Google Releases 'Open Source Insights' Dependency Visualization Tool (thenewstack.io) 11

From today's edition of Mike Melanson's "This Week in Programming" column: If you've been using open source software for any amount of time, then you're well aware of the tangled web of dependencies often involved in such projects. If not, there's any number of tools out there that explore just how interconnected everything is, and this week Google has jumped into the game with its own offering — an exploratory visualization site called Open Source Insights that gives users an interactive view of dependencies of open source projects.

Now, Google isn't the first to get into the game of trying to uncover and perhaps untangle the dizzying dependency graph of the open source world, but the company argues that it is more so trying to lay everything out in a way that developers can see, visually, just how, well, hopelessly screwed they really are.
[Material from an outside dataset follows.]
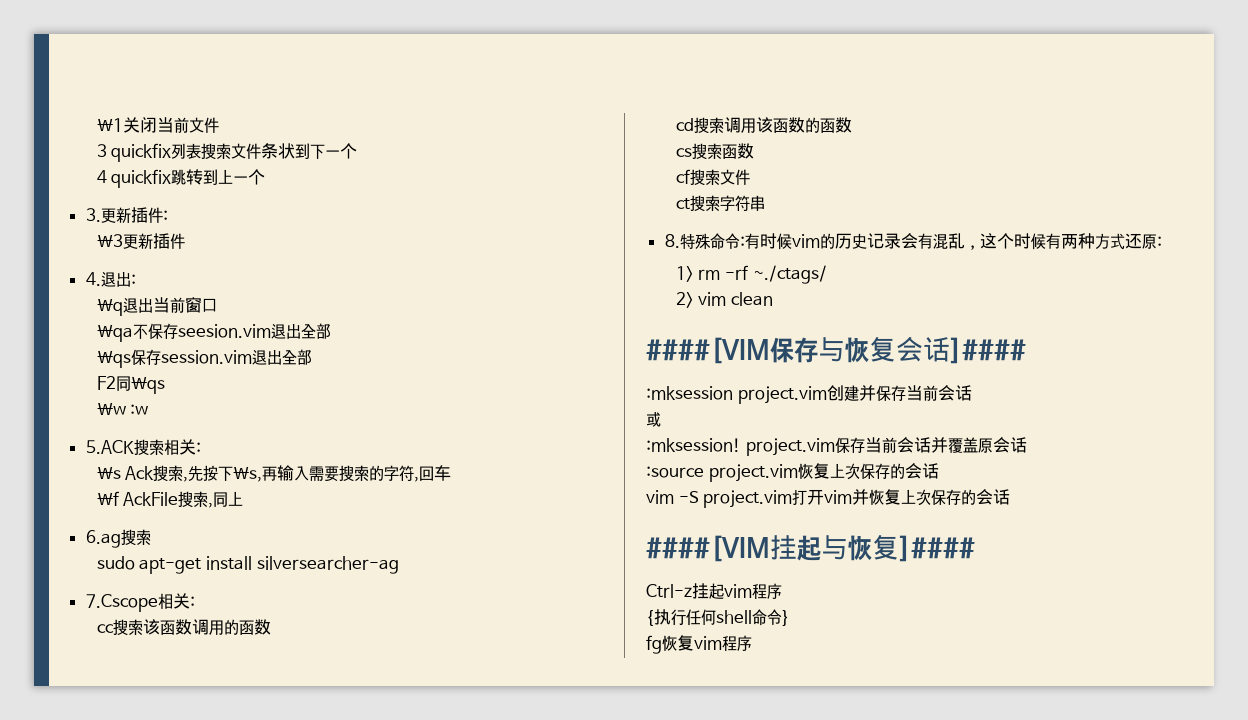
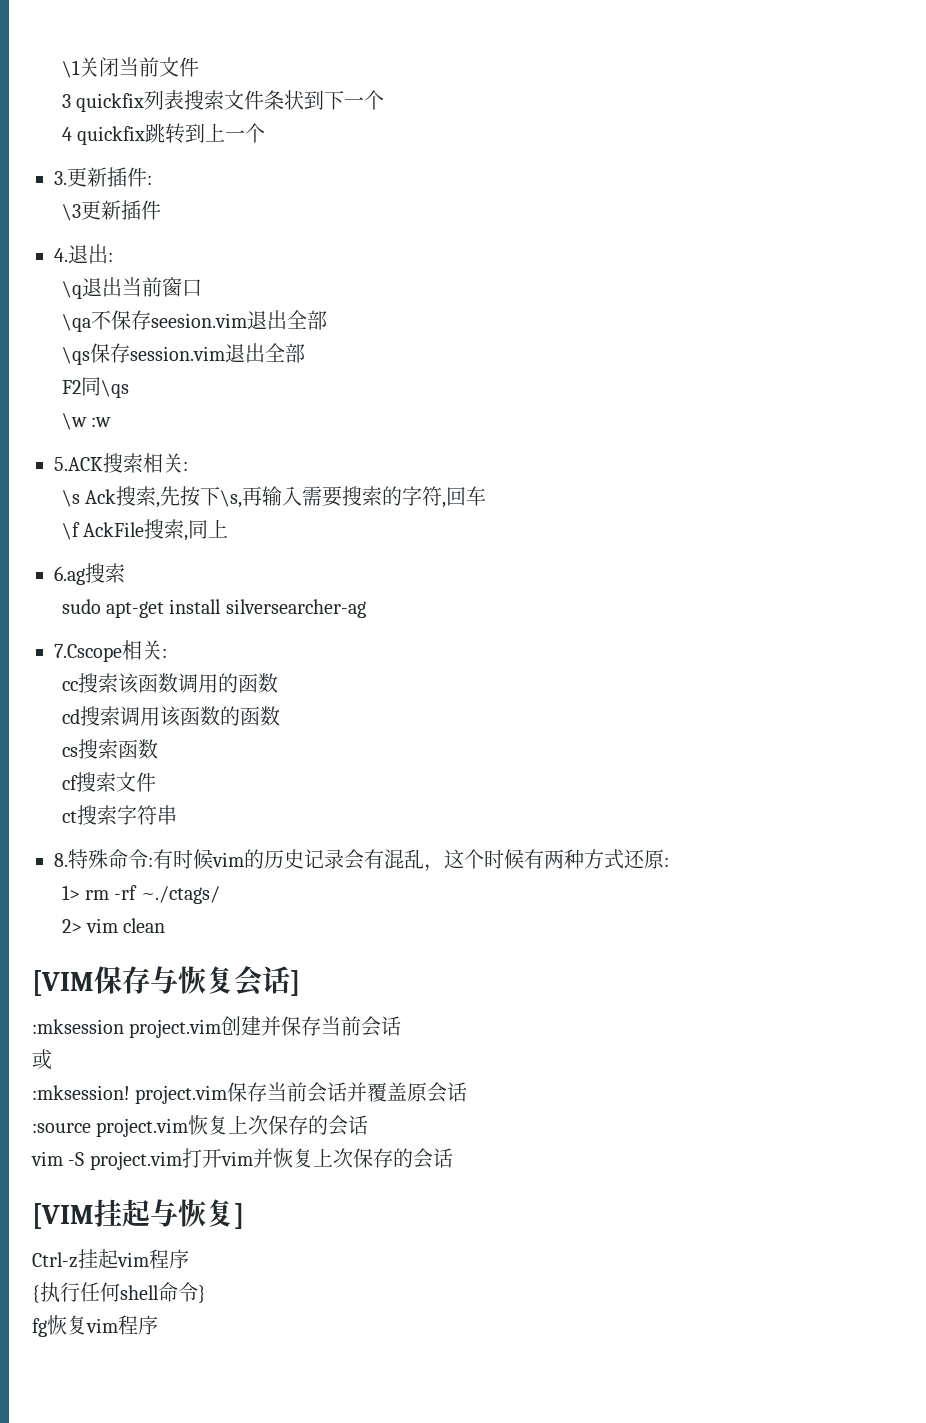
- ####[VIM保存与恢复会话]####
+ [VIM保存与恢复会话]
- ####[VIM挂起与恢复]####
+ [VIM挂起与恢复]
"There are tools to help, of course: vulnerability scanners and dependency audits that can help identify when a package is exposed to a vulnerability. But it can still be difficult to visualize the big picture, to understand what you depend on, and what that implies," they write.

The Open Source Insights tool — currently "experimental" — gives users either a table or graphical visualization of how a project is composed, allowing them to explore the dependency graph and examine how using different versions of certain projects might actually affect that dependency graph. One of the benefits, Google notes, is that it allows users to see all this information "without asking you to install the package first. You can see instantly what installing a package — or an updated version — might mean for your project, how popular it is, find links to source code and other information, and then decide whether it should be installed."

Currently, the tool supports npm, Maven, Go modules, and Cargo, with more packaging systems on the way soon...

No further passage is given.